= Jackie Malton =

British writer

Jackie Malton (born 1951) is a UK television script consultant and former senior police officer best known for being the inspiration for the character of DCI Jane Tennison in the Prime Suspect drama written by Lynda La Plante.
==Life and career==
Malton's police career, initially in the Leicestershire and then the Metropolitan Police Service, was notable for her rise within the ranks of a very male, heterosexual establishment while being a woman detective who was openly gay. Malton worked in a number of areas, including the Flying Squad, Murder Squad and Fraud Squad. She also acted as a whistle-blower against police corruption in the 1980s.

Following her work with La Plante on the Prime Suspect series, and her involvement with Cracker and Band of Gold, Malton retired from the Metropolitan Police in 1997 to pursue a career in script consultancy and has subsequently worked on over twenty major television police series including The Bill, Trial & Retribution, Life on Mars, Ashes to Ashes, both series of Murder Investigation Team and The Level for ITV. Malton also wrote a play, which was aired on BBC Radio 4 entitled "Be Mine".

Between 2008 and 2012, Malton achieved an MA in Creative Writing and an MSc in Addiction Psychology. She contributed a chapter to Addiction, Behavioural Change and Social Identity, edited by Sarah A. Buckingham and David Best.

Malton, who was already a Freeman of the City of London, was awarded an honorary doctorate from London South Bank University in October 2019 as Doctor of the university. Malton continues to volunteer in a prison with men who have a range of addiction issues, that often have had the most profound effect on their lives and the lives of others.

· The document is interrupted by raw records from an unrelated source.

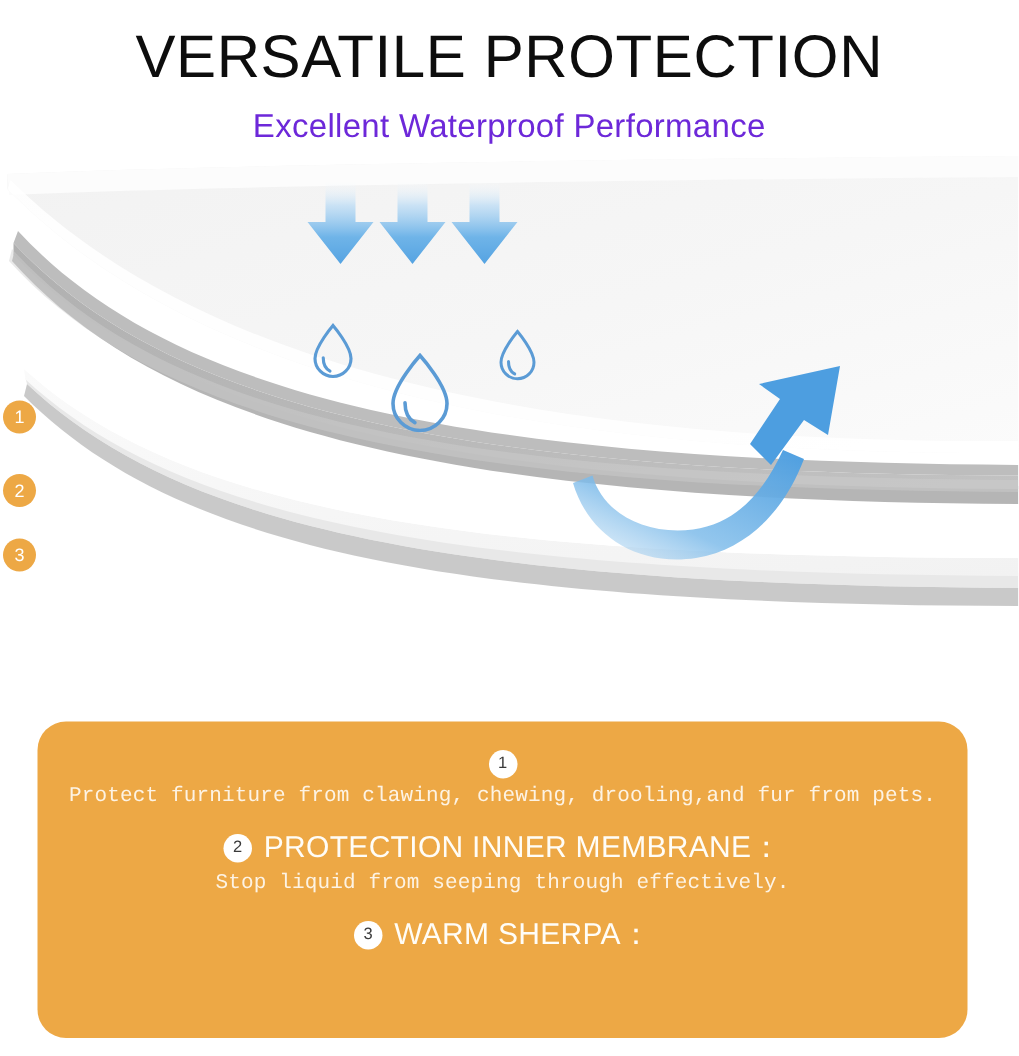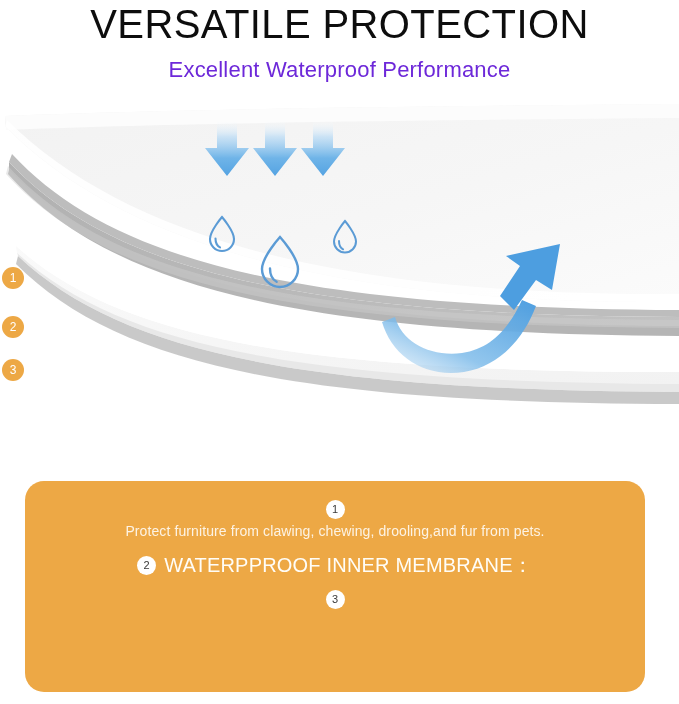--- a/index.html
+++ b/index.html
@@ -13,21 +13,21 @@
     position: relative;
     overflow: hidden;
     font-family: "Liberation Sans", sans-serif;
     -webkit-font-smoothing: antialiased;
   }
 
   
   #header {
     position: absolute;
     left: 0;
-    top: 0;
+    top: 14px;
     width: 679px;
     text-align: center;
   }
   #title {
     margin: 0;
     padding-top: 2px;
     font-size: 40px;
     line-height: 44px;
     font-weight: 400;
     letter-spacing: 0.4px;
@@ -117,21 +117,21 @@
     line-height: 24px;
     color: #fffdf7;
     letter-spacing: 0.2px;
     font-family: "Liberation Sans", sans-serif;
   }
   .feature-desc {
     font-size: 14px;
     line-height: 18px;
     color: #fdf3e4;
     letter-spacing: 0.1px;
-    font-family: Liberation Sans, sans-serif;
+    font-family: Liberation Mono, monospace;
   }
 </style>
 </head>
 <body>
 
 <div id="header">
   <h1 id="title">VERSATILE PROTECTION</h1>
   <p id="subtitle">Excellent Waterproof Performance</p>
 </div>
 
@@ -251,23 +251,25 @@
   <div class="feature-item">
     <div class="feature-heading">
       <span class="feature-num">1</span>
     </div>
     <div class="feature-desc">Protect furniture from clawing, chewing, drooling,and fur from pets.</div>
   </div>
 
   <div class="feature-item">
     <div class="feature-heading">
       <span class="feature-num">2</span>
-      <span class="feature-title">WATERPPROOF INNER MEMBRANE：</span>
+      <span class="feature-title">PROTECTION INNER MEMBRANE：</span>
     </div>
+    <div class="feature-desc">Stop liquid from seeping through effectively.</div>
   </div>
 
   <div class="feature-item">
     <div class="feature-heading">
       <span class="feature-num">3</span>
+      <span class="feature-title">WARM SHERPA：</span>
     </div>
   </div>
 
 </div>
 
 </body></html>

Her TV documentary series, The Real Prime Suspect examined ten high-profile murder cases and was aired in 2019; the second series was released in 2020. Both have been seen in the US, South Africa and across Europe.

Jackie Malton's biography, "The Real Prime Suspect" was published by Endeavour in 2023. In this book she admits to once having had a drinking problem and she identifies herself as a gay woman.